## What the task asks
All lines of the records below that contain the word "mytimer" must be listed.

______

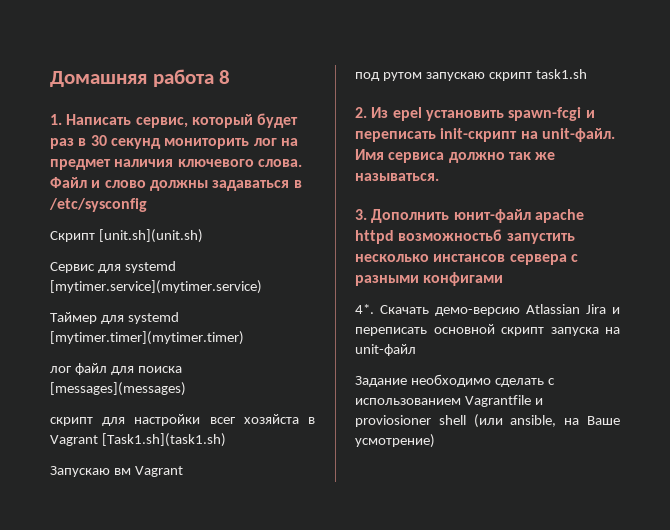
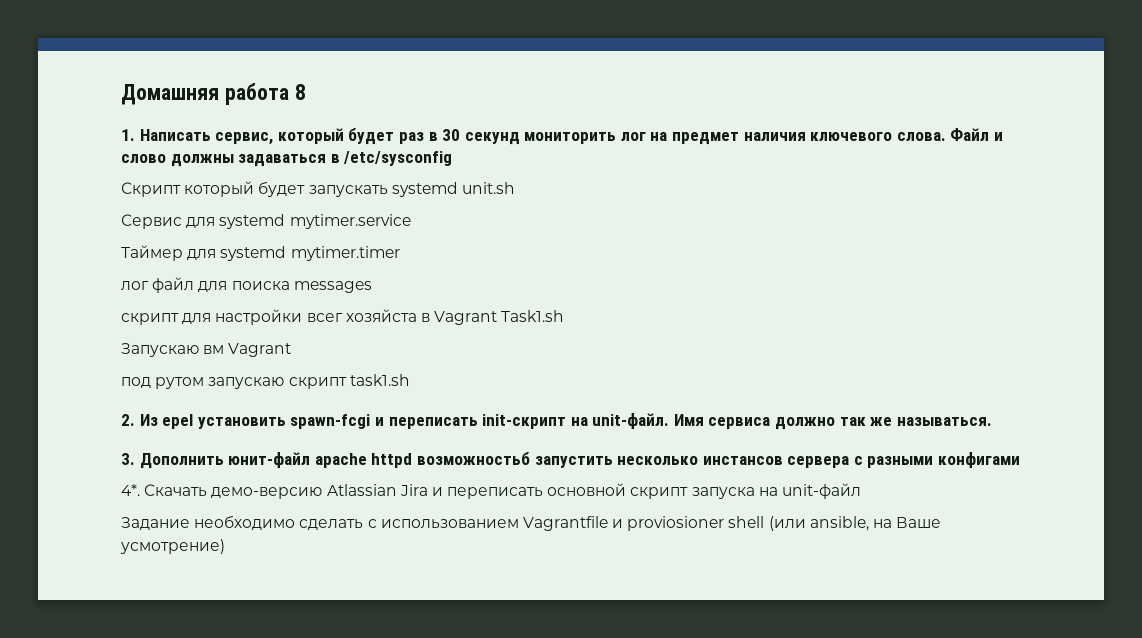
[98,229,203,243] [unit.sh](unit.sh) -> [184,181,515,197] который будет запускать systemd unit.sh
[50,280,262,294] [mytimer.service](mytimer.service) -> [289,214,411,229] mytimer.service
[50,331,244,345] [mytimer.timer](mytimer.timer) -> [290,246,400,261] mytimer.timer
[50,382,186,396] [messages](messages) -> [293,281,372,293] messages
[101,433,226,447] [Task1.sh](task1.sh) -> [501,310,565,322] Task1.sh

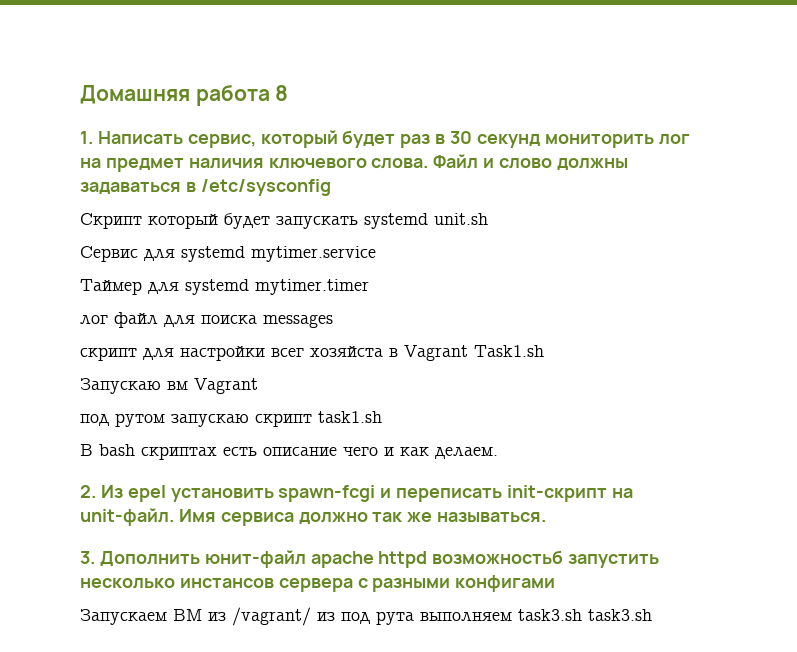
(410, 380) none -> [80,444,498,460] // В bash скриптах есть описание чего и как делаем.
[121,483,862,499] [121,515,942,531] [120,539,225,554] 4*. Скачать демо-версию Atlassian Jira и переписать основной скрипт запуска на unit-файл // Задание необходимо сделать с использованием Vagrantfile и proviosioner shell (или ansible, на Ваше усмотрение) -> [80,607,652,626] Запускаем ВМ из /vagrant/ из под рута выполняем task3.sh task3.sh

______

## Response for this exercise
[50,280,262,294] [mytimer.service](mytimer.service) -> [289,214,411,229] mytimer.service
[50,331,244,345] [mytimer.timer](mytimer.timer) -> [290,246,400,261] mytimer.timer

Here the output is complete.